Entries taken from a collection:
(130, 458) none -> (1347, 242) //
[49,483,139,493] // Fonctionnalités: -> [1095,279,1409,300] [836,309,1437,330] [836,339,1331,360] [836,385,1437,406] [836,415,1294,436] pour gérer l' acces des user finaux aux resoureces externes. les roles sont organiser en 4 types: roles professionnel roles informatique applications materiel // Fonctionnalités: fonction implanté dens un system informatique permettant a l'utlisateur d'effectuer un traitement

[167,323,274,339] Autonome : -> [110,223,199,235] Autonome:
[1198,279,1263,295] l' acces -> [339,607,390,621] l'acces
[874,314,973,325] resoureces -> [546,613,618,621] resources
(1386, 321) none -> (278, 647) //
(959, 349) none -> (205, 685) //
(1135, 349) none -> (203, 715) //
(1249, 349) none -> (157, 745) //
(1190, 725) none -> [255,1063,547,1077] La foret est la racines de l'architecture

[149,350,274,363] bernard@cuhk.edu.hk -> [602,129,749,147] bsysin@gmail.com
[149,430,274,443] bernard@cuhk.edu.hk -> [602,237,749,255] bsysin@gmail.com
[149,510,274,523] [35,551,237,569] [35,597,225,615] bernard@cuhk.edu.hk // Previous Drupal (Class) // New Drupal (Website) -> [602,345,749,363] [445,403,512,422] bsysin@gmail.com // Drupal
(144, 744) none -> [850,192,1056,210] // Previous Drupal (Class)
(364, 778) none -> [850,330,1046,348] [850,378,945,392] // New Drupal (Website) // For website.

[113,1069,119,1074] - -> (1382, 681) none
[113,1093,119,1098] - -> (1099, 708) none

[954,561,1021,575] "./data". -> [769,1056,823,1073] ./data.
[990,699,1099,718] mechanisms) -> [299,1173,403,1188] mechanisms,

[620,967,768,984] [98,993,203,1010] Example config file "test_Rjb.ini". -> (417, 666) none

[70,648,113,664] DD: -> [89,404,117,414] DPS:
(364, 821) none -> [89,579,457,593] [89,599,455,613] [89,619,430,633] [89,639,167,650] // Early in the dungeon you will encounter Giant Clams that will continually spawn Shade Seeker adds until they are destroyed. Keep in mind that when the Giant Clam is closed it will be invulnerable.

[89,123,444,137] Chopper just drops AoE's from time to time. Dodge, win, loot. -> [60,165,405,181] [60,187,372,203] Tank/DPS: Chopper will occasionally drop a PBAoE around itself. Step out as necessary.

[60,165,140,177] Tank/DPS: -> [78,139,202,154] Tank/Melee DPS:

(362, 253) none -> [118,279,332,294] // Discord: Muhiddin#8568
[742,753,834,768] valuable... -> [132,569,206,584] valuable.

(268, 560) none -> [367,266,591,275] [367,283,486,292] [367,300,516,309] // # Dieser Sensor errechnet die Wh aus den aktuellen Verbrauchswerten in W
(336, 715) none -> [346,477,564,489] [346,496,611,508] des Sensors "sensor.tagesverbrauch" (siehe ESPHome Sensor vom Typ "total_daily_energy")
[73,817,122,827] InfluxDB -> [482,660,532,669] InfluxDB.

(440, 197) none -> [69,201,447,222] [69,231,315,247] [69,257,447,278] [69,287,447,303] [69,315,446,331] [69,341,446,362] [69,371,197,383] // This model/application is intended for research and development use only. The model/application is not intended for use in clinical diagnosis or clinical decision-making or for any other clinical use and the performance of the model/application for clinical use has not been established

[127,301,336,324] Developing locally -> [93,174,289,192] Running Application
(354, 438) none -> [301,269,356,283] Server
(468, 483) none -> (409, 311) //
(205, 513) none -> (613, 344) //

### TASK ITEM
Nothing in the data may differ; print all of it exactly as written.

### SOLUTION TO THIS EXERCISE
(130, 458) none -> (1347, 242) //
[49,483,139,493] // Fonctionnalités: -> [1095,279,1409,300] [836,309,1437,330] [836,339,1331,360] [836,385,1437,406] [836,415,1294,436] pour gérer l' acces des user finaux aux resoureces externes. les roles sont organiser en 4 types: roles professionnel roles informatique applications materiel // Fonctionnalités: fonction implanté dens un system informatique permettant a l'utlisateur d'effectuer un traitement

[167,323,274,339] Autonome : -> [110,223,199,235] Autonome:
[1198,279,1263,295] l' acces -> [339,607,390,621] l'acces
[874,314,973,325] resoureces -> [546,613,618,621] resources
(1386, 321) none -> (278, 647) //
(959, 349) none -> (205, 685) //
(1135, 349) none -> (203, 715) //
(1249, 349) none -> (157, 745) //
(1190, 725) none -> [255,1063,547,1077] La foret est la racines de l'architecture

[149,350,274,363] bernard@cuhk.edu.hk -> [602,129,749,147] bsysin@gmail.com
[149,430,274,443] bernard@cuhk.edu.hk -> [602,237,749,255] bsysin@gmail.com
[149,510,274,523] [35,551,237,569] [35,597,225,615] bernard@cuhk.edu.hk // Previous Drupal (Class) // New Drupal (Website) -> [602,345,749,363] [445,403,512,422] bsysin@gmail.com // Drupal
(144, 744) none -> [850,192,1056,210] // Previous Drupal (Class)
(364, 778) none -> [850,330,1046,348] [850,378,945,392] // New Drupal (Website) // For website.

[113,1069,119,1074] - -> (1382, 681) none
[113,1093,119,1098] - -> (1099, 708) none

[954,561,1021,575] "./data". -> [769,1056,823,1073] ./data.
[990,699,1099,718] mechanisms) -> [299,1173,403,1188] mechanisms,

[620,967,768,984] [98,993,203,1010] Example config file "test_Rjb.ini". -> (417, 666) none

[70,648,113,664] DD: -> [89,404,117,414] DPS:
(364, 821) none -> [89,579,457,593] [89,599,455,613] [89,619,430,633] [89,639,167,650] // Early in the dungeon you will encounter Giant Clams that will continually spawn Shade Seeker adds until they are destroyed. Keep in mind that when the Giant Clam is closed it will be invulnerable.

[89,123,444,137] Chopper just drops AoE's from time to time. Dodge, win, loot. -> [60,165,405,181] [60,187,372,203] Tank/DPS: Chopper will occasionally drop a PBAoE around itself. Step out as necessary.

[60,165,140,177] Tank/DPS: -> [78,139,202,154] Tank/Melee DPS:

(362, 253) none -> [118,279,332,294] // Discord: Muhiddin#8568
[742,753,834,768] valuable... -> [132,569,206,584] valuable.

(268, 560) none -> [367,266,591,275] [367,283,486,292] [367,300,516,309] // # Dieser Sensor errechnet die Wh aus den aktuellen Verbrauchswerten in W
(336, 715) none -> [346,477,564,489] [346,496,611,508] des Sensors "sensor.tagesverbrauch" (siehe ESPHome Sensor vom Typ "total_daily_energy")
[73,817,122,827] InfluxDB -> [482,660,532,669] InfluxDB.

(440, 197) none -> [69,201,447,222] [69,231,315,247] [69,257,447,278] [69,287,447,303] [69,315,446,331] [69,341,446,362] [69,371,197,383] // This model/application is intended for research and development use only. The model/application is not intended for use in clinical diagnosis or clinical decision-making or for any other clinical use and the performance of the model/application for clinical use has not been established

[127,301,336,324] Developing locally -> [93,174,289,192] Running Application
(354, 438) none -> [301,269,356,283] Server
(468, 483) none -> (409, 311) //
(205, 513) none -> (613, 344) //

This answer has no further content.